I saw little in London: the Academy Pictures even below the average, I thought: only a Picture by Millais of an old Sea Captain [49c] being read to by

his Daughter which moistened my Eyes. I thought she was reading him the Bible, which he seemed half listening to, half rambling over his past Life: but I am told (I had no Catalogue) that she was reading about the North West Passage. There were three deep of Bonnets before Miss Thompson’s famous Roll Call of the Guards in the Crimea; so I did not wait till they fell away. [50a]

Yours always

E. F.G.

XX.

Lowestoft: Aug. 24, [1874.]

Dear Mrs. Kemble,

Your letter reached me this morning: and you see I lose no time in telling you that, as I hear from Pollock, Donne is allowed £350 a year retiring Pension. So I think neither he nor his friends have any reason to complain. His successor in the office is named (I think) ‘Piggott’ [50b]—Pollock thinks a good choice. Lord Hertford brought the old and the new Examiners together to Dinner: and all went off well. Perhaps Donne himself may have told you all this before now. He was to be, about this time, with the Blakesleys at Whitby or Filey. I have not heard any of these particulars from himself: nothing indeed since I saw him in London.

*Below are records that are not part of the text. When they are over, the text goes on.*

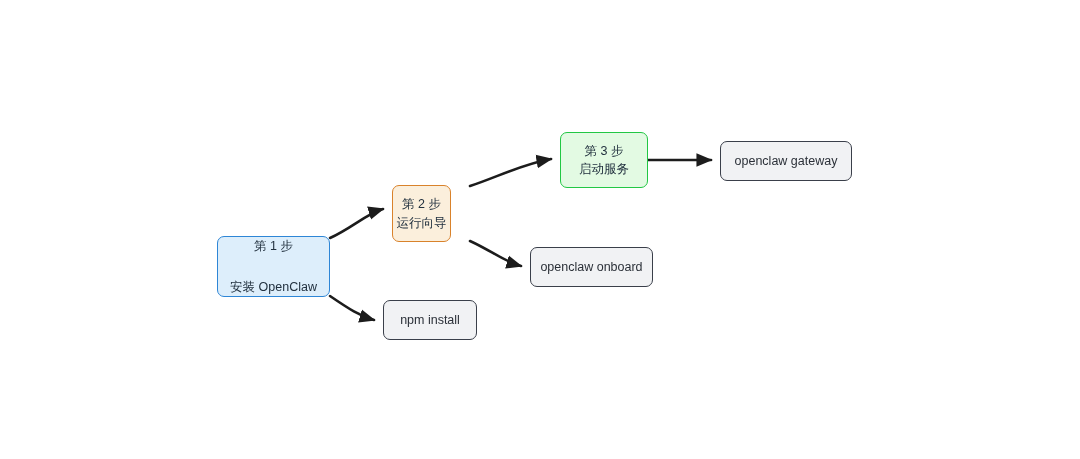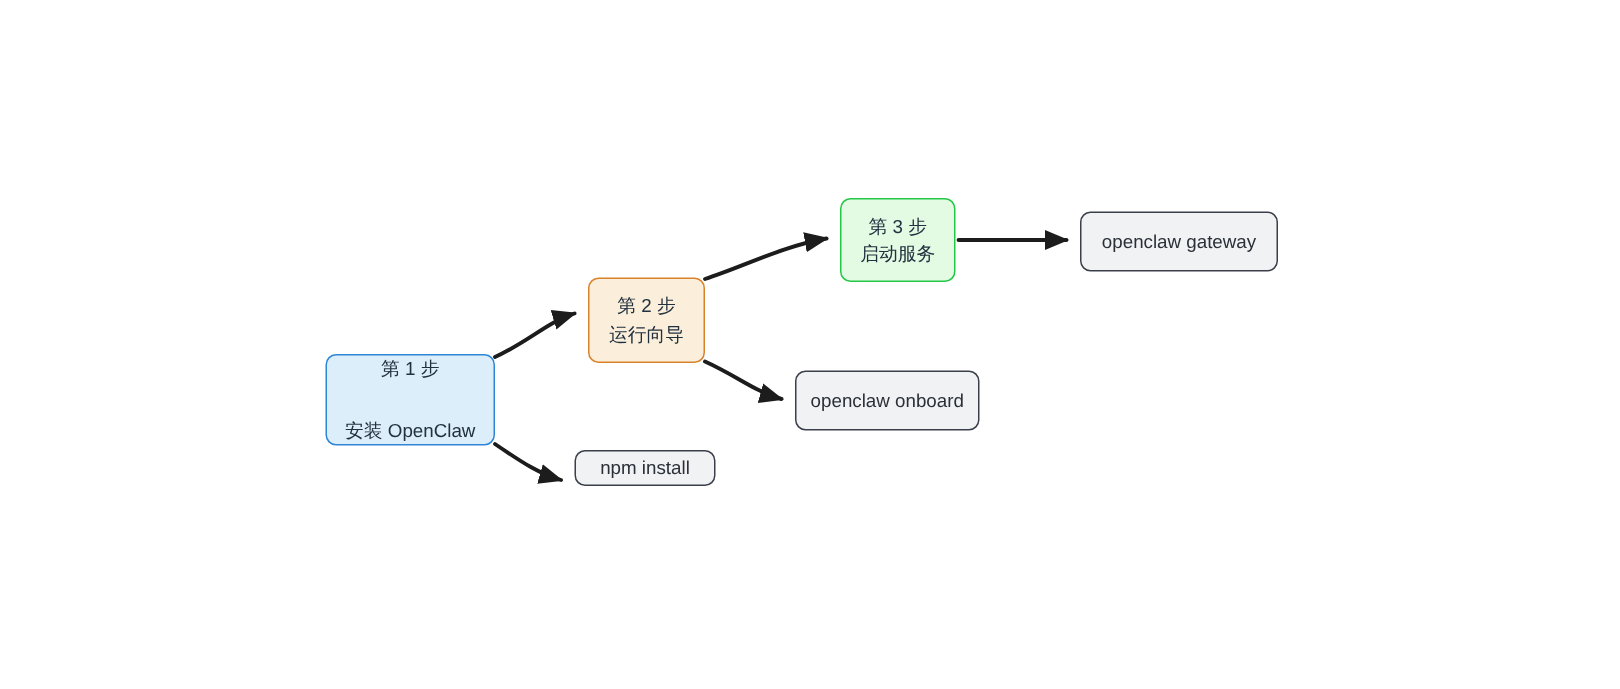--- a/index.html
+++ b/index.html
@@ -51,32 +51,32 @@
     background: #ddeefb;
     border: 1.6px solid #2e86d6;
     color: #22313f;
     font-size: 12.5px;
     justify-content: space-between;
   }
   
   .node-step2 {
     left: 392px;
     top: 185px;
-    width: 78px;
+    width: 59px;
     height: 57px;
     background: #fbefdc;
     border: 1.6px solid #d9822b;
     color: #22313f;
     font-size: 12.5px;
   }
   
   .node-step3 {
     left: 560px;
     top: 132px;
-    width: 77px;
+    width: 88px;
     height: 56px;
     background: #e3fae3;
     border: 1.6px solid #22c744;
     color: #22313f;
     font-size: 12.5px;
   }
   
   .node-cmd {
     background: #f1f2f4;
     border: 1.6px solid #3a3f4a;
@@ -93,21 +93,21 @@
   .node-onboard {
     left: 530px;
     top: 247px;
     width: 123px;
     height: 40px;
   }
   .node-npm {
     left: 383px;
     top: 300px;
     width: 94px;
-    height: 24px;
+    height: 40px;
   }
 </style>
 </head>
 <body>
 
 <div id="canvas">
 
   <svg id="edges" viewBox="0 0 1080 459" xmlns="http://www.w3.org/2000/svg">
     <defs>
       <marker id="arrowhead" markerWidth="7" markerHeight="7" refX="5.6" refY="3" orient="auto" markerUnits="strokeWidth">

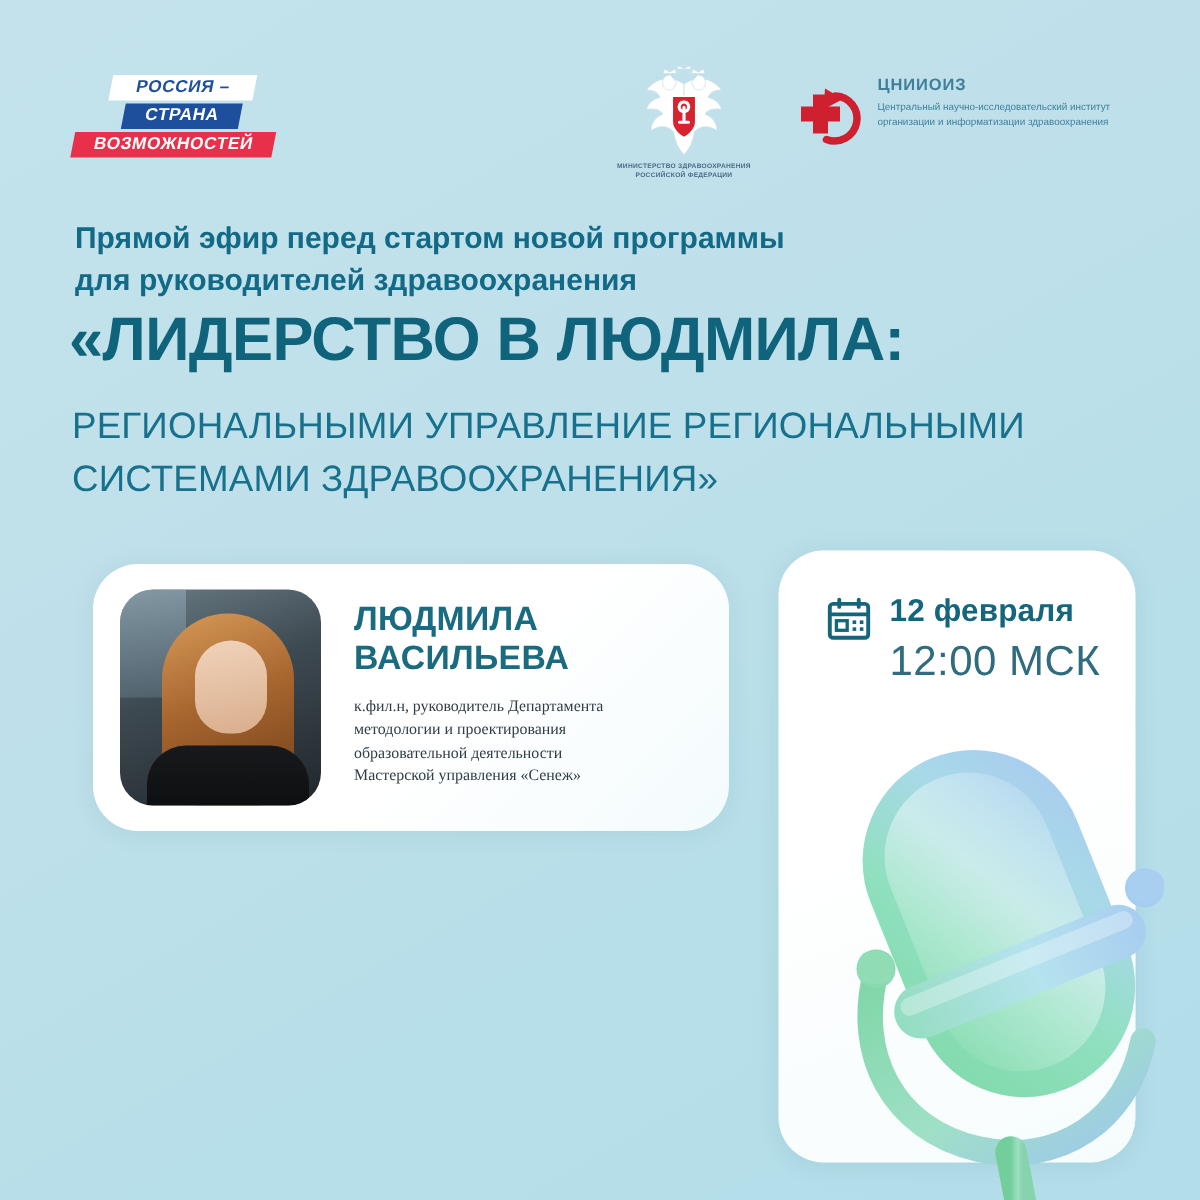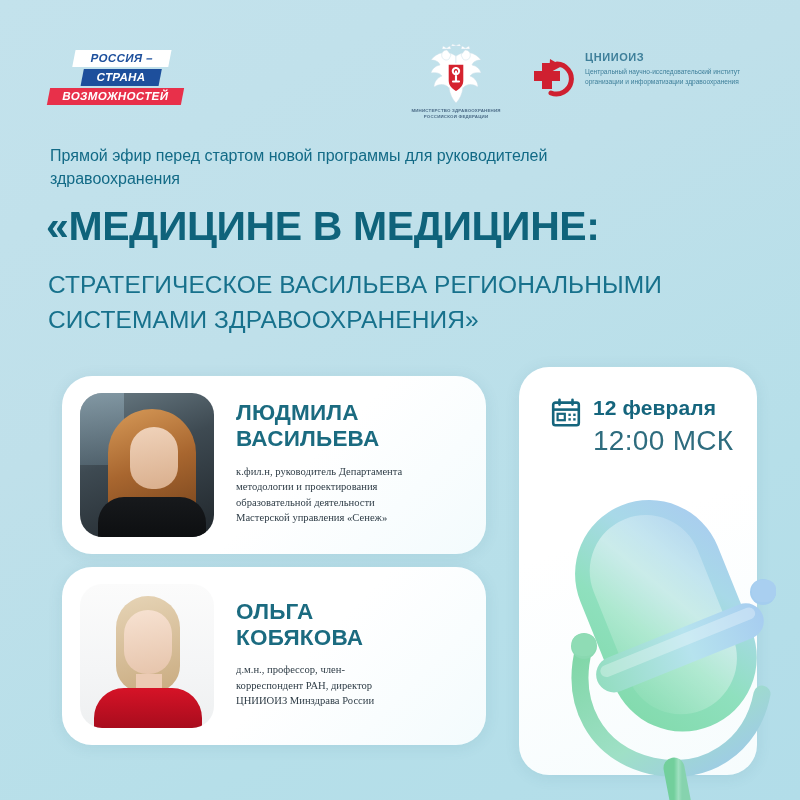--- a/index.html
+++ b/index.html
@@ -151,22 +151,22 @@
     color: #3e7f9a;
     max-width: 158px;
   }
 
   
   .kicker {
     position: absolute;
     left: 50px;
     top: 145px;
     width: 500px;
-    font-size: 16px;
-    font-weight: normal;
+    font-size: 20px;
+    font-weight: bold;
     line-height: 1.42;
     color: #126a86;
   }
   .title-main {
     position: absolute;
     left: 46px;
     top: 206px;
     width: 730px;
     font-size: 41px;
     font-weight: bold;
@@ -385,55 +385,40 @@
         <path d="M20 4 L32 11 L19 18 Z" fill="#cf2030"></path>
       </svg>
       <div>
         <div class="cniioiz-title">ЦНИИОИЗ</div>
         <div class="cniioiz-sub">Центральный научно-исследовательский институт организации и информатизации здравоохранения</div>
       </div>
     </div>
   </div>
 
   <div class="kicker">Прямой эфир перед стартом новой программы для руководителей здравоохранения</div>
-  <div class="title-main">«МЕДИЦИНЕ В МЕДИЦИНЕ:</div>
-  <div class="title-sub">СТРАТЕГИЧЕСКОЕ ВАСИЛЬЕВА РЕГИОНАЛЬНЫМИ СИСТЕМАМИ ЗДРАВООХРАНЕНИЯ»</div>
+  <div class="title-main">«ЛИДЕРСТВО В ЛЮДМИЛА:</div>
+  <div class="title-sub">РЕГИОНАЛЬНЫМИ УПРАВЛЕНИЕ РЕГИОНАЛЬНЫМИ СИСТЕМАМИ ЗДРАВООХРАНЕНИЯ»</div>
 
   <div class="card card-speaker" id="speaker-card-1">
     <div class="photo photo-1">
       <div class="p1-bg"></div>
       <div class="p1-hair"></div>
       <div class="p1-face"></div>
       <div class="p1-body"></div>
     </div>
     <div class="speaker-text">
       <div class="speaker-name">ЛЮДМИЛА
 ВАСИЛЬЕВА</div>
       <div class="speaker-role">к.фил.н, руководитель Департамента
 методологии и проектирования
 образовательной деятельности
 Мастерской управления «Сенеж»</div>
     </div>
   </div>
 
-  <div class="card card-speaker" id="speaker-card-2">
-    <div class="photo photo-2">
-      <div class="p2-hair"></div>
-      <div class="p2-face"></div>
-      <div class="p2-neck"></div>
-      <div class="p2-body"></div>
-    </div>
-    <div class="speaker-text">
-      <div class="speaker-name">ОЛЬГА
-КОБЯКОВА</div>
-      <div class="speaker-role">д.м.н., профессор, член-
-корреспондент РАН, директор
-ЦНИИОИЗ Минздрава России</div>
-    </div>
-  </div>
 
   <div class="card card-date">
     <div class="date-inner">
       <svg class="cal-icon" width="30" height="30" viewBox="0 0 30 30">
         <rect x="2.2" y="4.6" width="25.6" height="22.6" rx="2.2" fill="none" stroke="#15657d" stroke-width="2.6"></rect>
         <path d="M2.2 11.6 H27.8" stroke="#15657d" stroke-width="2.6"></path>
         <path d="M8.5 1.8 V6.6 M21.5 1.8 V6.6" stroke="#15657d" stroke-width="2.6" stroke-linecap="round"></path>
         <rect x="6.6" y="15.8" width="7.2" height="6.4" fill="none" stroke="#15657d" stroke-width="2.2"></rect>
         <rect x="17.4" y="15.6" width="2.4" height="2.4" fill="#15657d"></rect>
         <rect x="22.2" y="15.6" width="2.4" height="2.4" fill="#15657d"></rect>

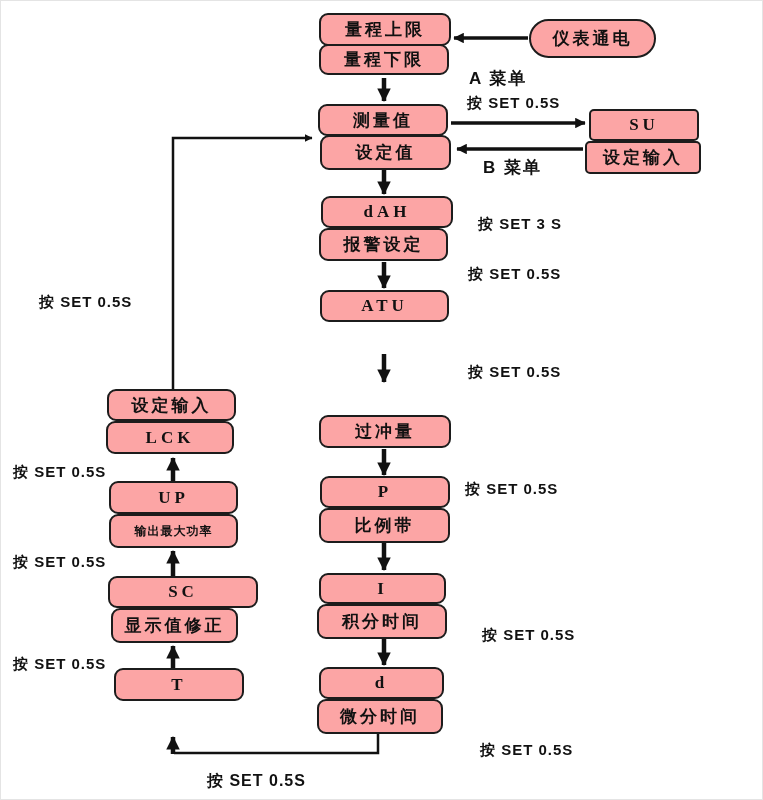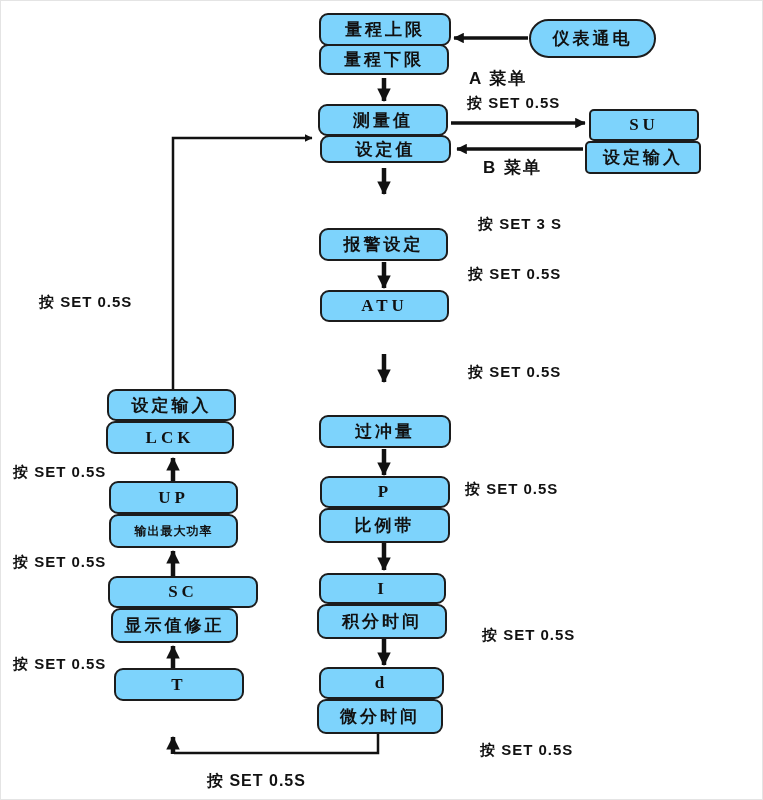--- a/index.html
+++ b/index.html
@@ -2,21 +2,21 @@
 <html><head>
 <meta charset="utf-8">
 <style>
   html,body{margin:0;padding:0;background:#fff;}
   .stage{
     position:relative;width:763px;height:800px;background:#fff;
     font-family:"Liberation Sans", sans-serif;color:#111;overflow:hidden;
     border:1px solid #e4e4e4;box-sizing:border-box;
   }
   .node{
-    position:absolute;box-sizing:border-box;background:#7dd3fc;
+    position:absolute;box-sizing:border-box;background:#fca5a5;
     border:2px solid #1c1c1c;border-radius:9px;
     display:flex;align-items:center;justify-content:center;
     font-weight:bold;font-size:17px;letter-spacing:3px;
     white-space:nowrap;z-index:2;
   }
   .latin{font-family:"Liberation Serif", serif;letter-spacing:4px;font-size:17px;}
   .small-text{font-size:12px;letter-spacing:1px;}
   .stadium{border-radius:20px;}
   .sq{border-radius:5px;}
   .lbl{
@@ -58,22 +58,23 @@
     <path d="M172,388 V137 H311" stroke="#111" stroke-width="2.5" fill="none" marker-end="url(#ah)"></path>
     <path d="M377,733 V752 H173" stroke="#111" stroke-width="2.5" fill="none"></path>
   </svg>
 
   <div class="node stadium" style="left:528px;top:18px;width:127px;height:39px">仪表通电</div>
 
   <div class="node" style="left:318px;top:12px;width:132px;height:33px">量程上限</div>
   <div class="node" style="left:318px;top:43px;width:130px;height:31px">量程下限</div>
 
   <div class="node" style="left:317px;top:103px;width:130px;height:32px">测量值</div>
-  <div class="node" style="left:319px;top:134px;width:131px;height:28px">设定值</div>
+  <div class="node" style="left:319px;top:134px;width:131px;height:35px">设定值</div>
 
+  <div class="node latin" style="left:320px;top:195px;width:132px;height:32px">dAH</div>
   <div class="node" style="left:318px;top:227px;width:129px;height:33px">报警设定</div>
 
   <div class="node latin" style="left:319px;top:289px;width:129px;height:32px">ATU</div>
 
   <div class="node" style="left:318px;top:414px;width:132px;height:33px">过冲量</div>
 
   <div class="node latin" style="left:319px;top:475px;width:130px;height:32px">P</div>
   <div class="node" style="left:318px;top:507px;width:131px;height:35px">比例带</div>
 
   <div class="node latin" style="left:318px;top:572px;width:127px;height:31px">I</div>

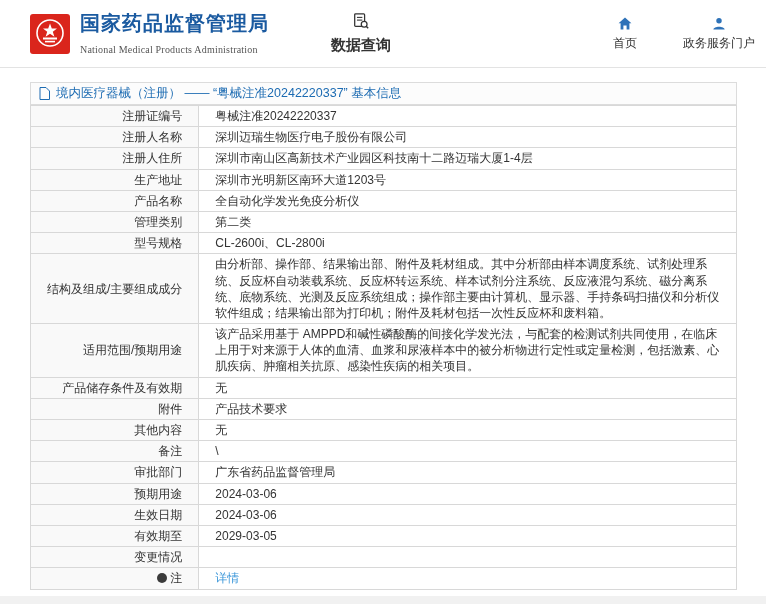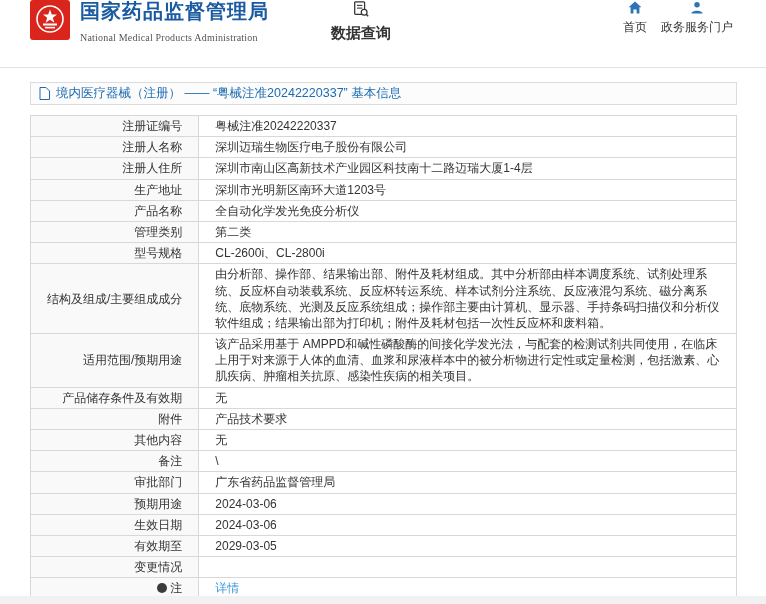--- a/index.html
+++ b/index.html
@@ -4,38 +4,37 @@
 <style>
   * { margin:0; padding:0; box-sizing:border-box; }
   html,body {
     width:766px; height:604px; overflow:hidden;
     background:#ffffff; color:#333;
     font-family:"Liberation Sans","DejaVu Sans",sans-serif;
   }
   
   .header {
     height:68px; background:#fff;
-    display:flex; 
-    padding:0 33px 0 30px;
+    display:flex; align-items:center;
+    padding:0 11px 0 30px;
     border-bottom:1px solid #e3e3e3;
   }
   .logo { width:40px; height:40px; flex:0 0 auto; }
   .title-block { margin-left:10px; }
   .title-cn { color:#1a5aa0; font-size:20px; font-weight:bold; letter-spacing:1px; line-height:1.1; }
   .title-en { color:#555; font-size:10px; margin-top:10px; letter-spacing:0.2px;font-family:Liberation Serif, serif; }
   .data-query { display:flex; align-items:center; gap:6px; margin-left:62px; font-size:15px; font-weight:bold; color:#333; cursor:pointer;flex-direction:column; }
-  .header-nav { margin-left:auto; display:flex; gap:14px;font-family:Liberation Serif, serif; }
+  .header-nav { margin-left:auto; display:flex; gap:46px;font-family:Liberation Serif, serif; }
   .nav-item { display:flex; flex-direction:column; align-items:center; gap:3px; font-size:12px; color:#333; cursor:pointer; }
   
   .content { padding:14px 29px 0 30px; }
   .breadcrumb {
     border:1px solid #dcdcdc; background:#fcfcfc;
     height:23px; display:flex; align-items:center; gap:6px;
     padding:10px 8px; color:#1c6bb2; font-size:12.5px;
-    margin-bottom:10px;
   }
   
   table.info { width:100%; border-collapse:collapse; font-size:12px; }
   table.info td {
     border:1px solid #d8d8d8;
     padding:2px 16px;
     line-height:1.35;
     vertical-align:middle;
   }
   td.tlabel {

Pollock was puzzled by an entry in Macready’s

Journal—1831 or 1832—‘Received Thackeray’s Tragedy’ with some such name as ‘Retribution.’ I told Pollock I was sure it was not W. M. T., who (especially at that time) had more turn to burlesque than real Tragedy: and sure that he would have told me of it then, whether accepted or rejected—as rejected it was. Pollock thought for some while that, in spite of the comic Appearance we keep up, we should each of us rise up from the Grave with a MS. Tragedy in our hands, etc. However, he has become assured it was some other Thackeray: I suppose one mentioned by Planché as a Dramatic Dilettante—of the same Family, I think, as W. M. T.